Backup Tools

Posted: Jul 2, 2024 Updated: Jul 4, 2024

Tags: linux backup restic borg

Table of Contents

  1. Overview
  2. Features
  3. Installation
  4. Special Considerations for the Maintenance Script
  5. License

Overview

Backup Tools is a pair of scripts for creating and managing append-only backups made with Borg and Restic. It supports automatically backing up a specified set of files, per-host exclusions, error reporting, and via a second script, periodic verification and compaction of the backups.

Why Append-only backups?

In short, so a malicious person or group, like a ransomware crew, can’t easily delete or alter your backups. Append only backups work by having the backup server disallow operations that would result in a backup snapshot being deleted. If these scripts and the systems running them are configured correctly, the systems should only have keys to the backup servers that allow writing new snapshots.

That’s the theory, anyway. Getting this right requires careful configuration of the backup servers and your client devices as well as a healthy dose of good opsec mostly covered in the Special Considerations for the Maintenance Script section.

Why Two Backup Systems?

I use Borg and Restic to guard against the possibility of a bug in my backup software rendering my backups useless. I’ve encountered a bunch of backup failures over the years. My first “real” job was helping an ISP recover a system that had been hacked, where the hacker tried to delete all of the files off of the system (they did the classic rm -rf / thing, which blew up halfway through when libc got deleted and the kernel needed to page something from it into memory.) The company had backups, on a QIC tape, and we were able to restore some of the files from tape that way. There were many failures. Other files we were able to find recent-ish copies of on the filesystem that hadn’t yet been deleted, others we recreated from scratch.

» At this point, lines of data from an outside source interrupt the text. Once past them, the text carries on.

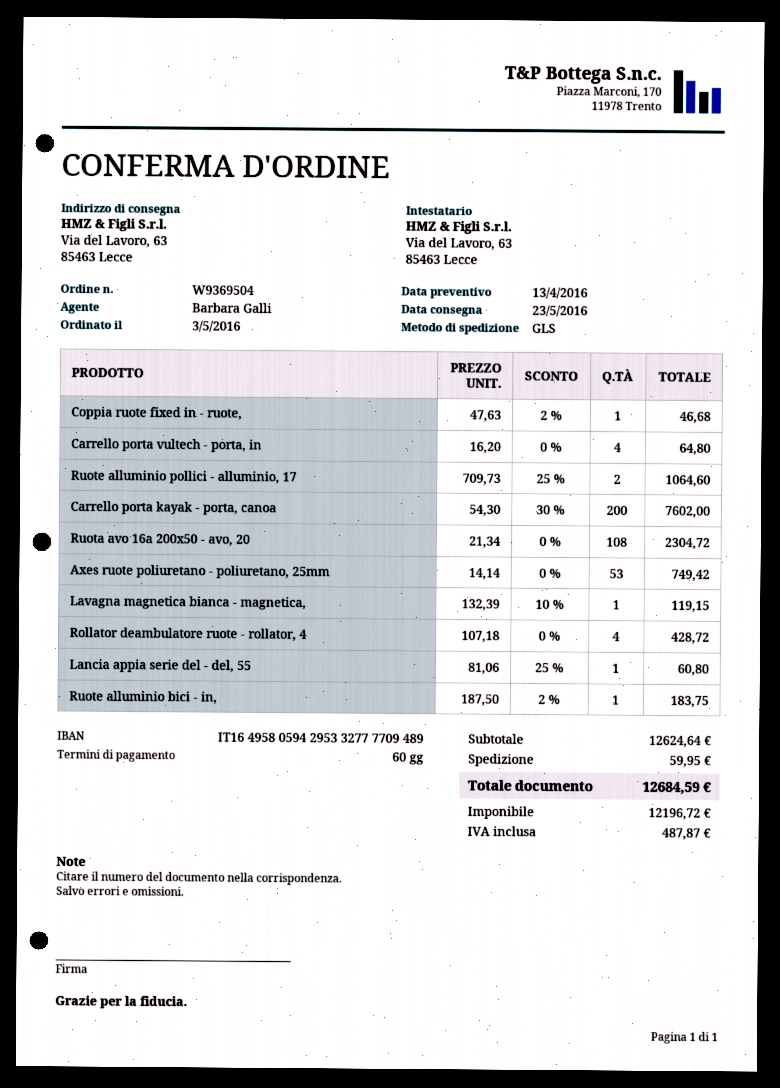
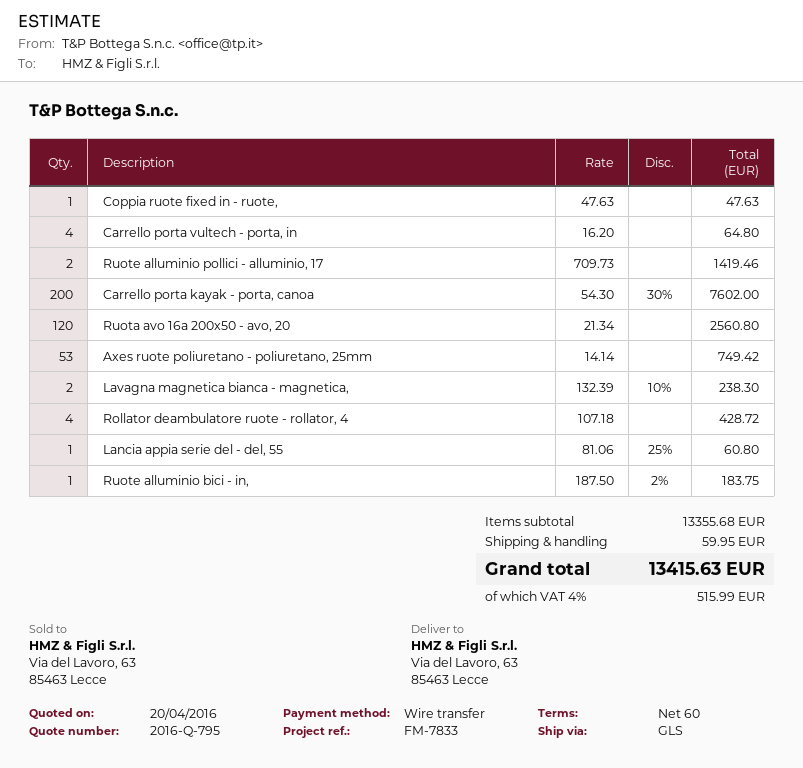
quote date: 2016-04-13 -> 2016-04-20
Coppia ruote fixed in - ruote,: 1 x 47.63 - 2% = 46.68 -> 1 x 47.63 = 47.63
Ruote alluminio pollici - alluminio, 17: 2 x 709.73 - 25% = 1064.60 -> 2 x 709.73 = 1419.46
Ruota avo 16a 200x50 - avo, 20: 108 x 21.34 = 2304.72 -> 120 x 21.34 = 2560.80
Lavagna magnetica bianca - magnetica,: 1 x 132.39 - 10% = 119.15 -> 2 x 132.39 - 10% = 238.30
subtotal: 12624.64 -> 13355.68
tax: 487.87 -> 515.99
total: 12684.59 -> 13415.63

In any case, in those days, the main risk of backup failure was the backup media itself - the software used (tar or cpio) was simple and so was the data format. These days, the media (both tape and disk) is very reliable, but the data formats are very complex. So, I consider backup software bugs to be at least as substantial a risk as media failure these days. Thus, two backup programs and two formats.

Features

Installation

To use the backup script as-is, you need two remote backup servers: one with Borg 1.x installed, and the other with Rclone and Restic. Both also need an SSH server. You can (and I do) use a third-party backup service for one or both of these, as long as it supports Borg over SSH or Restic/Rclone over SSH. Using Rclone with Restic is necessary to support append-only backups – Restic doesn’t support append-only backups natively. Borg does. I don’t describe detailed server setup here, mainly because there isn’t much to it. You just need to install the packages for Restic and Rclone on one server, and Borg on another. The package manager for most popular distros should have all three of these.

Download the backup scripts

Backuptools 0.11: backuptools-0.11.tar.gz

SHA-256: 9299e29f2573ac0ab4948d5c48865957f3819fae4512449c01aabffdc40ee238

SHA-512: 19a0602bd1402c9404b767febb7d48cf754ef0f08eae92b48e5a70b4e50beb6da362ca5f3aa54b789c152de29eda2ee399582f8a0d4974c855aca82f4a2a3257

GPG Signature: backuptools-0.11.tar.gz.sig (Key)

Install the backup scripts

Copy the files backup.sh and backup-settings to your servers. I’d recommend copying backup.sh file to /usr/local/bin. backup-settings needs to be in /etc. Next, set permissions:

# chmod +x /usr/local/bin/backup.sh
# chown root:root /etc/backup-settings
# chmod 0600 /etc/backup-settings

SSH Keys

For each of your backed-up systems, you’ll also need an SSH key to authenticate your host to the backup servers. A unique key must be generated for and stored on each backed-up system. The private key should not be stored on anywhere else.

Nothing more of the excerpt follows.